*Records shown*:
Content starts
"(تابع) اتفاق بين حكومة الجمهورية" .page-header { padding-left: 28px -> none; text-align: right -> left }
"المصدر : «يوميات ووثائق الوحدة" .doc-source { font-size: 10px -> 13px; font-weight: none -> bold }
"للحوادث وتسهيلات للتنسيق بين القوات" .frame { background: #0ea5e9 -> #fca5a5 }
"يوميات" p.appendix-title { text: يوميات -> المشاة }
Content ends
Content starts
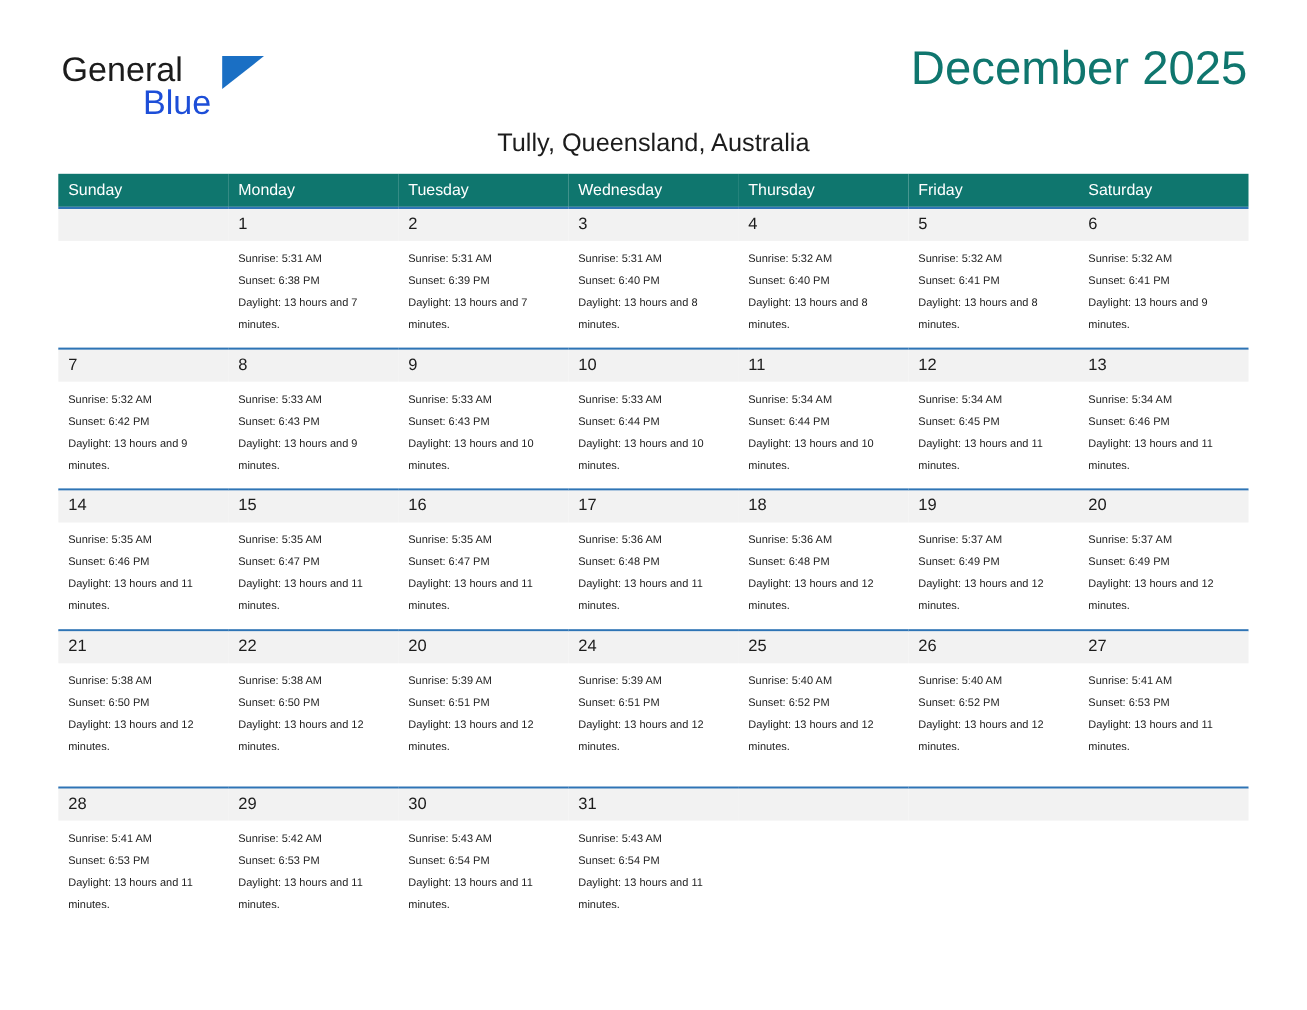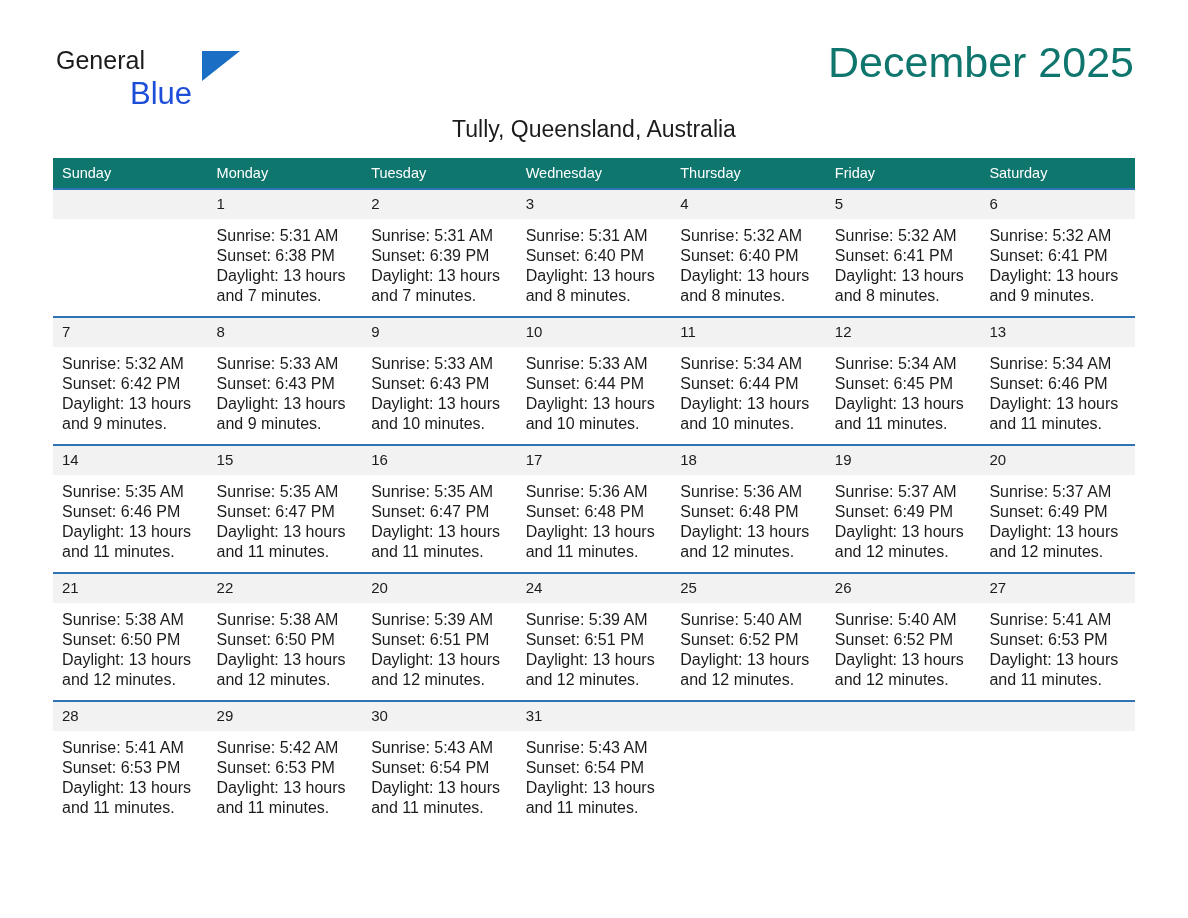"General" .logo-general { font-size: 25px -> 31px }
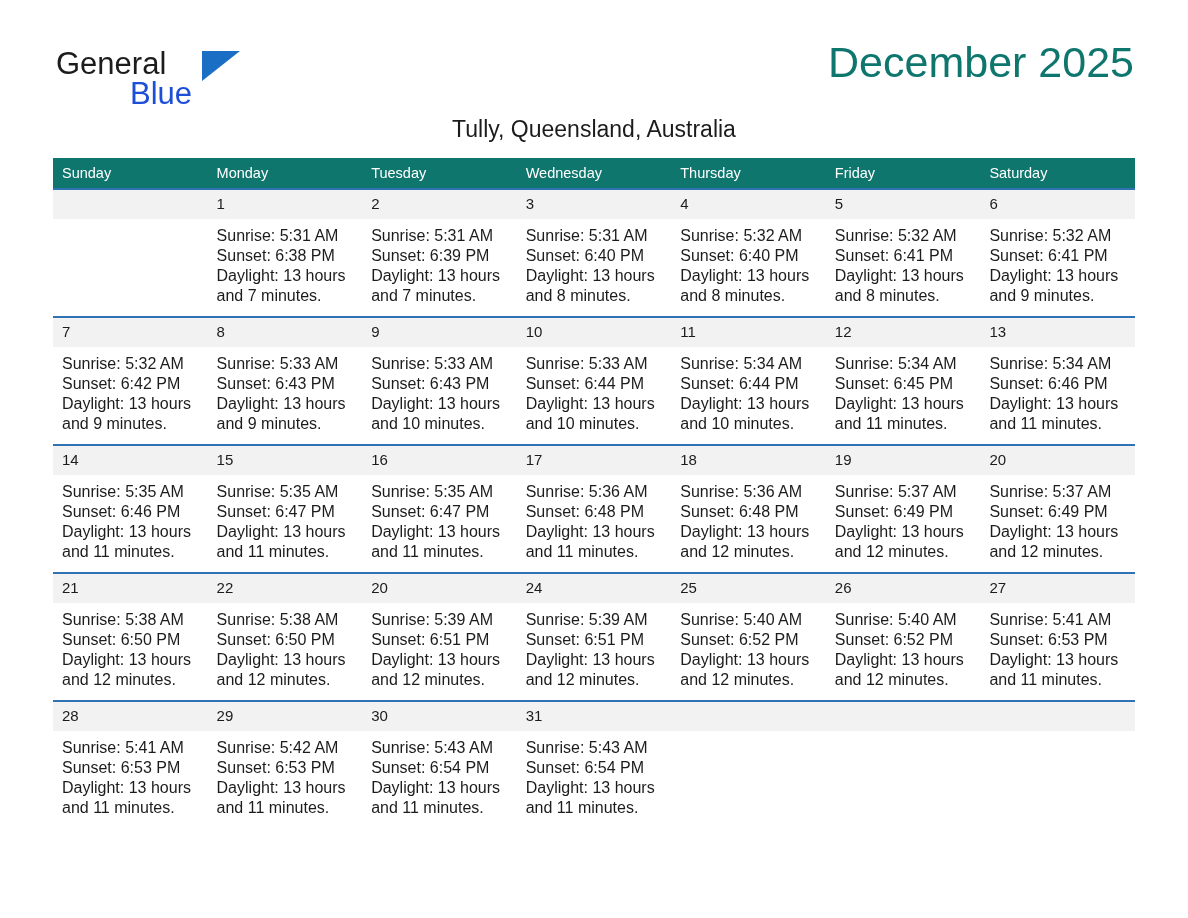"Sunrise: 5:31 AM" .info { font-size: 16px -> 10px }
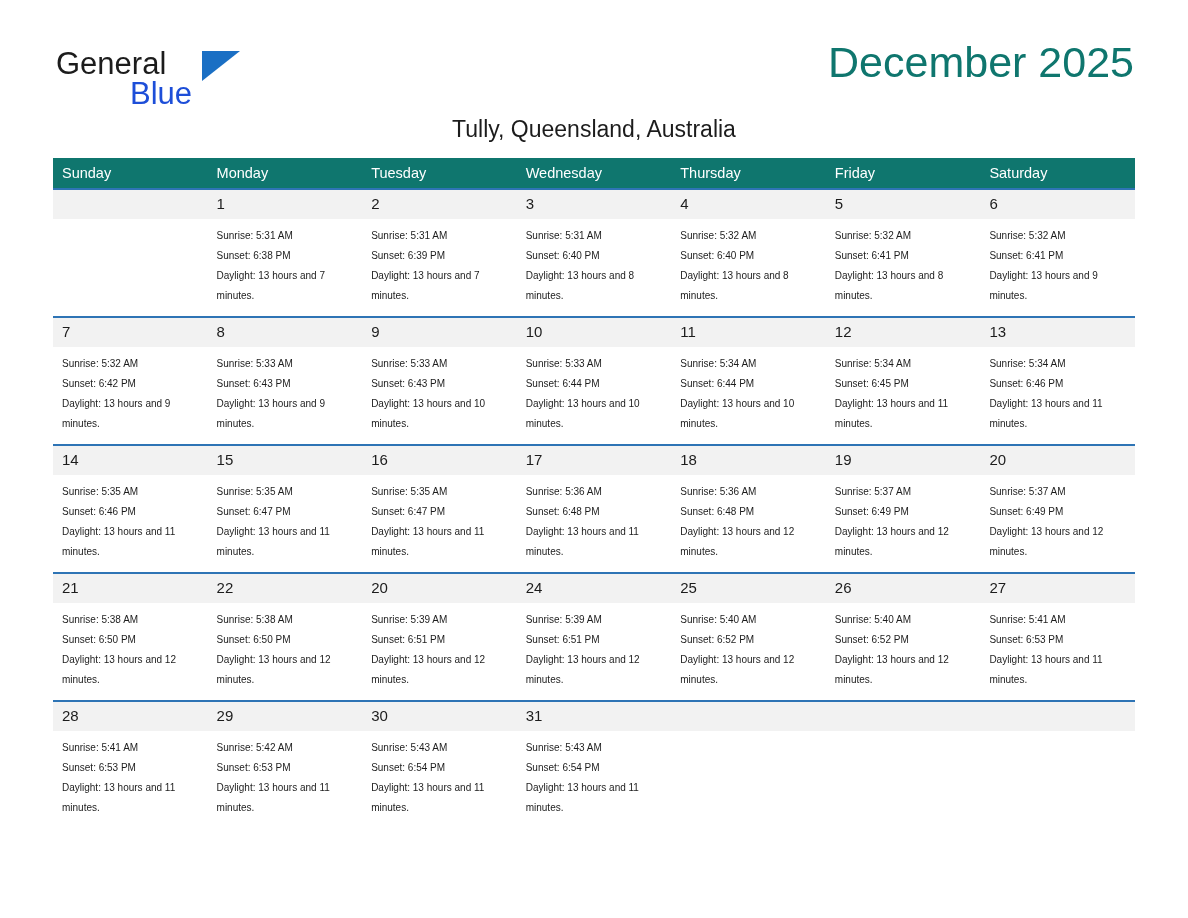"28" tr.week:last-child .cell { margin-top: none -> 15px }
Content ends
*Work required*:
Look through the data above and return exactly the lines from the one that contains "اتفاق بين حكومة" to the one that contains "text: يوميات ->", inclusive, with nothing else.

*Answer to this problem*:
"(تابع) اتفاق بين حكومة الجمهورية" .page-header { padding-left: 28px -> none; text-align: right -> left }
"المصدر : «يوميات ووثائق الوحدة" .doc-source { font-size: 10px -> 13px; font-weight: none -> bold }
"للحوادث وتسهيلات للتنسيق بين القوات" .frame { background: #0ea5e9 -> #fca5a5 }
"يوميات" p.appendix-title { text: يوميات -> المشاة }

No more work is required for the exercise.